When I was a chemical engineering undergraduate student we had a class called process design and economics. We took a chemical product (for example, ammonia) and designed all the unit operations and facilities necessary to most efficiently produce the product while at the same time calculating cost and return on investment (ROI). This was my favorite class because it was the closest thing to designing my own factory.
Figuring out the most cost-effective way to produce a chemical is one thing, figuring out how to do this for living things is quite another matter.
While we can control the equipment we design and quite accurately model the process parameters, there is still so much we don’t understand when it comes to light and plants.
In the scientific community, we still don’t understand all the intricacies of photosynthesis and light response pathways, nor can we model the millions of ways light, humidity, temperature, nutrients, and gene expression interact.
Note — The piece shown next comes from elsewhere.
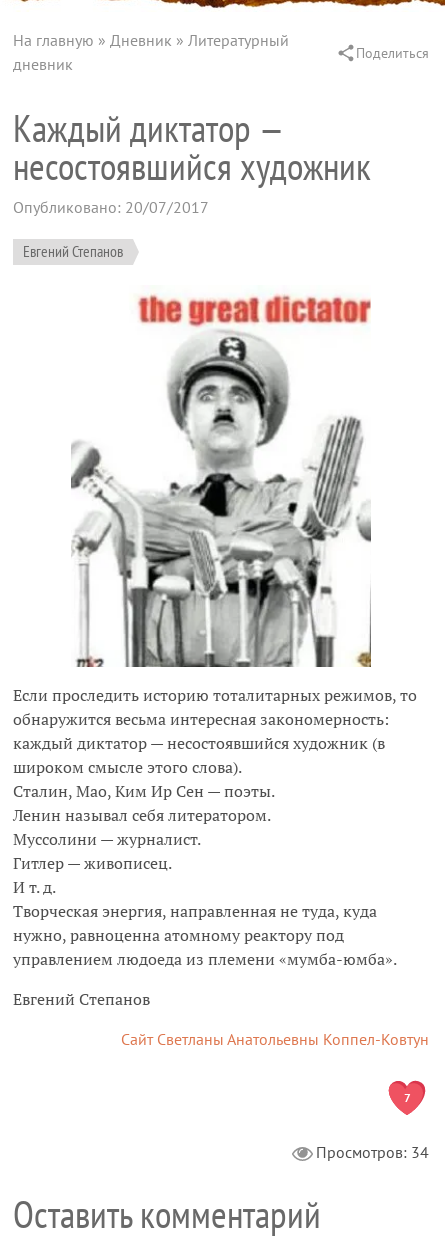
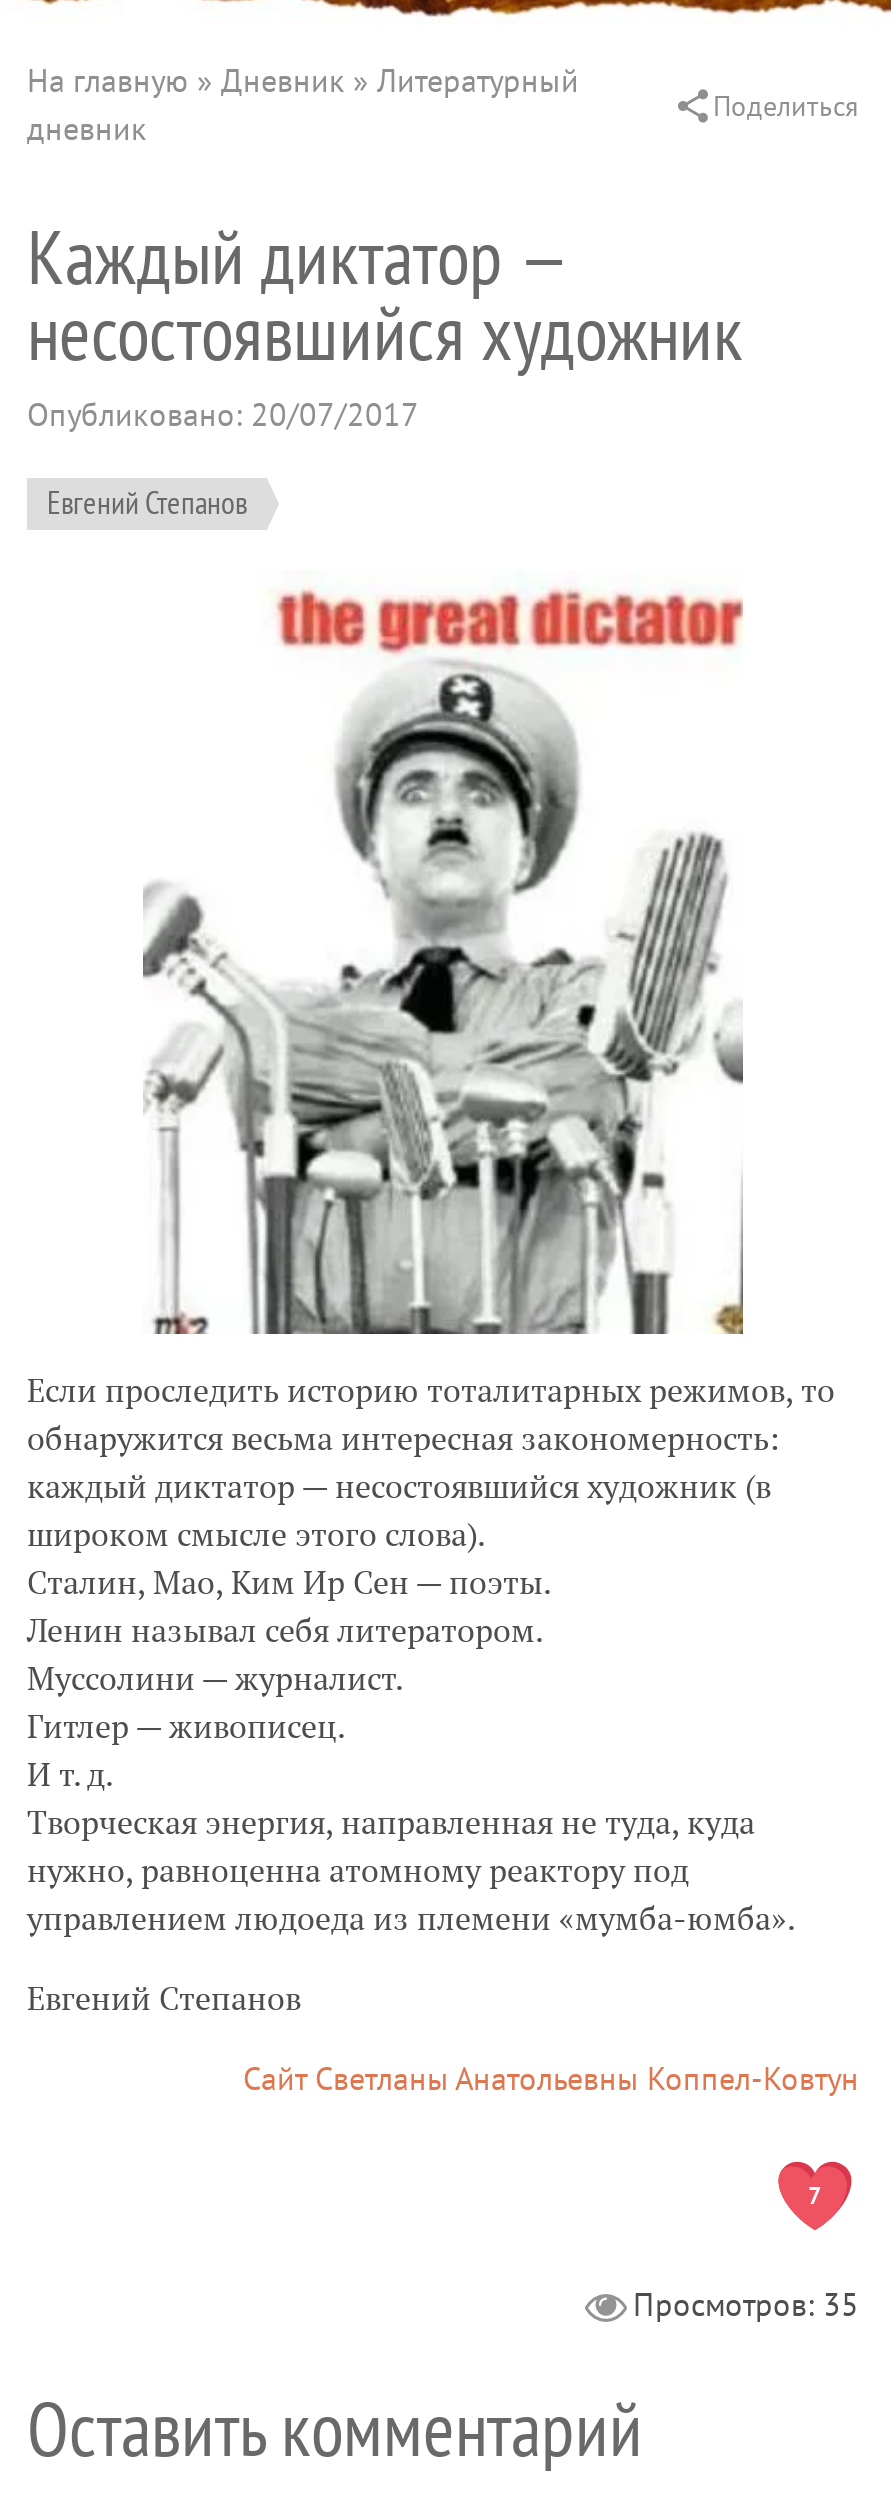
- Просмотров: 34
+ Просмотров: 35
We don’t have all plant genomes mapped out – and for those we do, we have only a fraction of the genes annotated. What this means is that although we can calculate the cost, efficiencies, and mechanical aspects of lighting; it’s modeling the effects of light on the end product (which is living) that is much more challenging.
As I’ve said before, I like a challenge. That’s why in this next quarter I’ll be putting together research and calculations for the sole purpose of better understanding and modeling the conversion of electricity to light and light to plants. The goal: to come up with strategies in which we can model horticulture lighting from both the unit operations and the efficiency standpoint. Eventually, as we understand more about light and particular crops, we can complete the model with better understanding of expected yields and changes due to crop species. Meaning, these models will be a work in progress.
For now, the goal is agreeing on a framework. This is not an easy task, like building a hypothetical ammonia factory.
This is real life. It involves real dollars.
Therefore, I ask for honest, scientific, mathematical input. As you read through my reports, feel free to contact Illumitex or myself with any feedback. In my opinion, a better world is a world where our dollars and energy lead to a more sustainable food production system – which will require teamwork between all of us…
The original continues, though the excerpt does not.